### WHAT THE TASK REQUIRES
Pictures in the records below are skipped; the rest is copied exactly.

### PROVIDED RECORDS
──────────
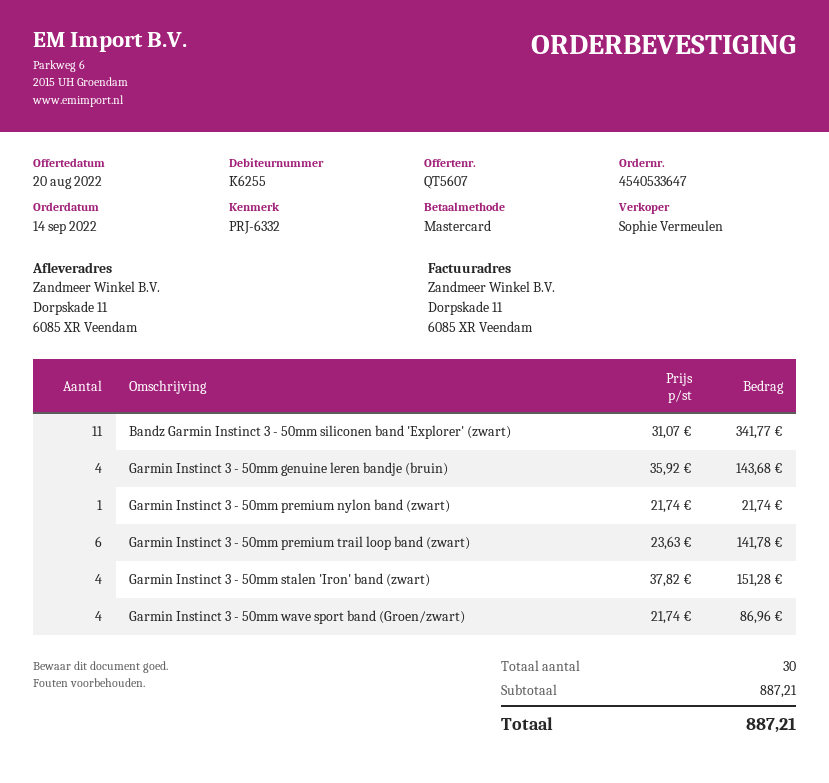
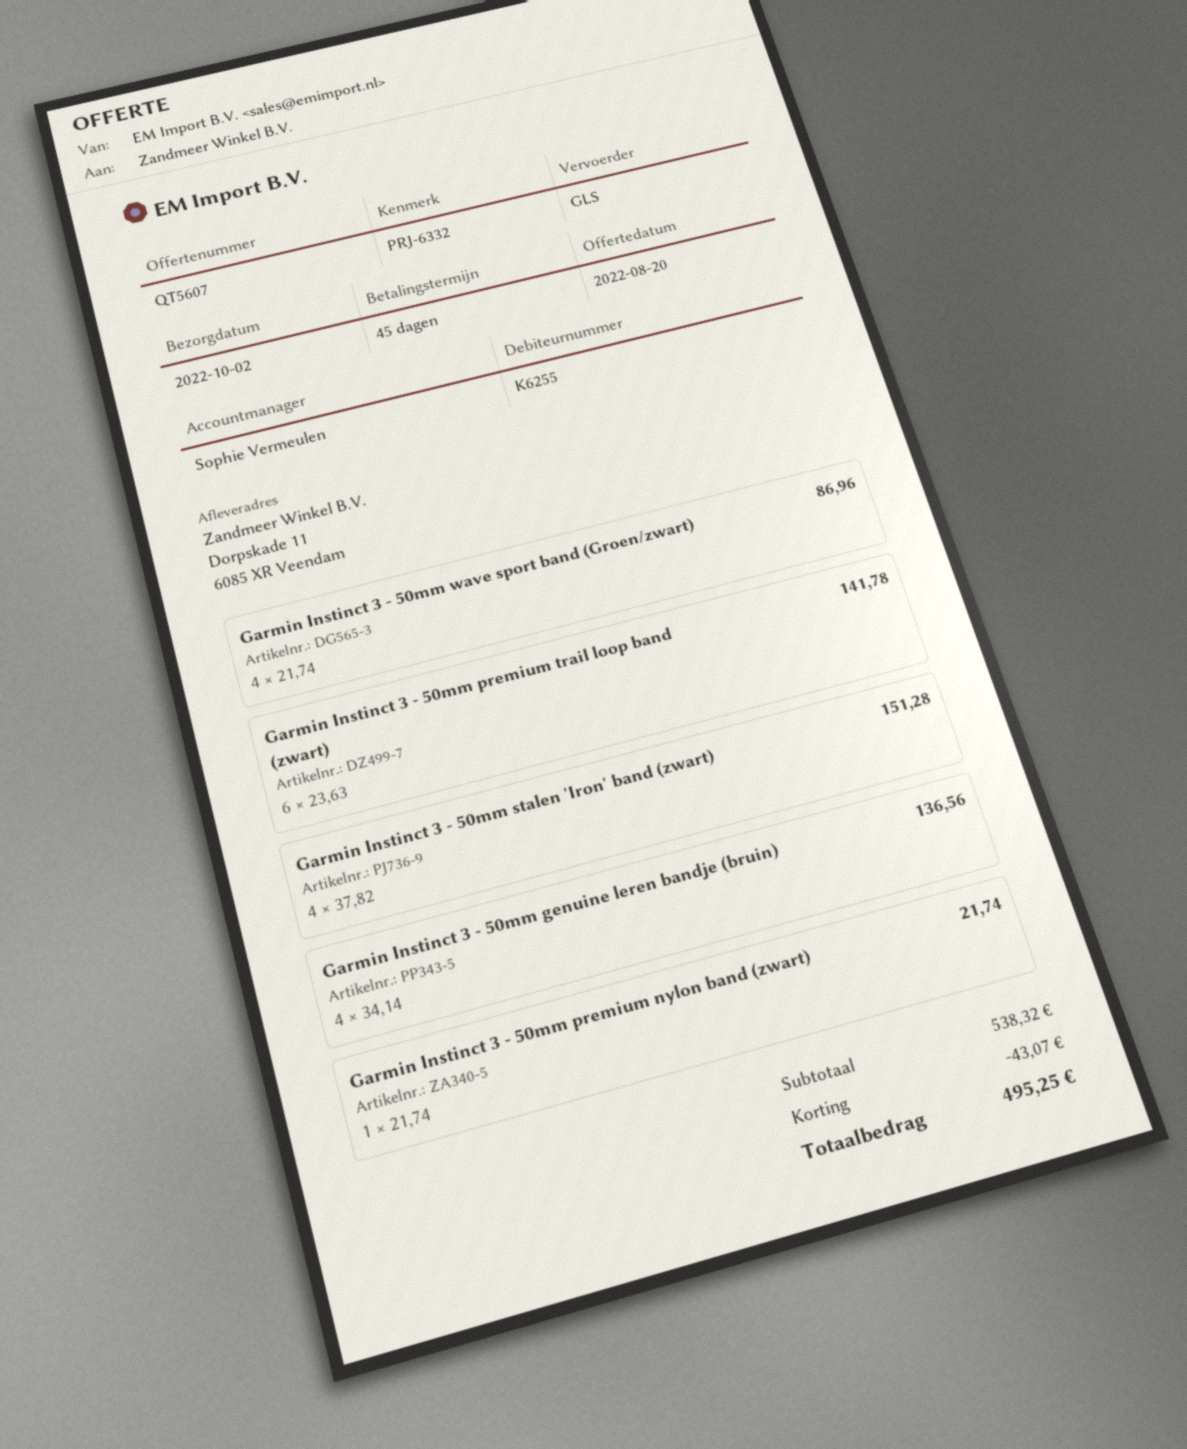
Bandz Garmin Instinct 3 - 50mm siliconen band 'Explorer' (zwart): 11 x 31.07 = 341.77 -> none
Garmin Instinct 3 - 50mm genuine leren bandje (bruin): 4 x 35.92 = 143.68 -> 4 x 34.14 = 136.56
subtotal: 887.21 -> 538.32
discount: none -> 43.07
total: 887.21 -> 495.25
──────────
### YOUR RESPONSE
Bandz Garmin Instinct 3 - 50mm siliconen band 'Explorer' (zwart): 11 x 31.07 = 341.77 -> none
Garmin Instinct 3 - 50mm genuine leren bandje (bruin): 4 x 35.92 = 143.68 -> 4 x 34.14 = 136.56
subtotal: 887.21 -> 538.32
discount: none -> 43.07
total: 887.21 -> 495.25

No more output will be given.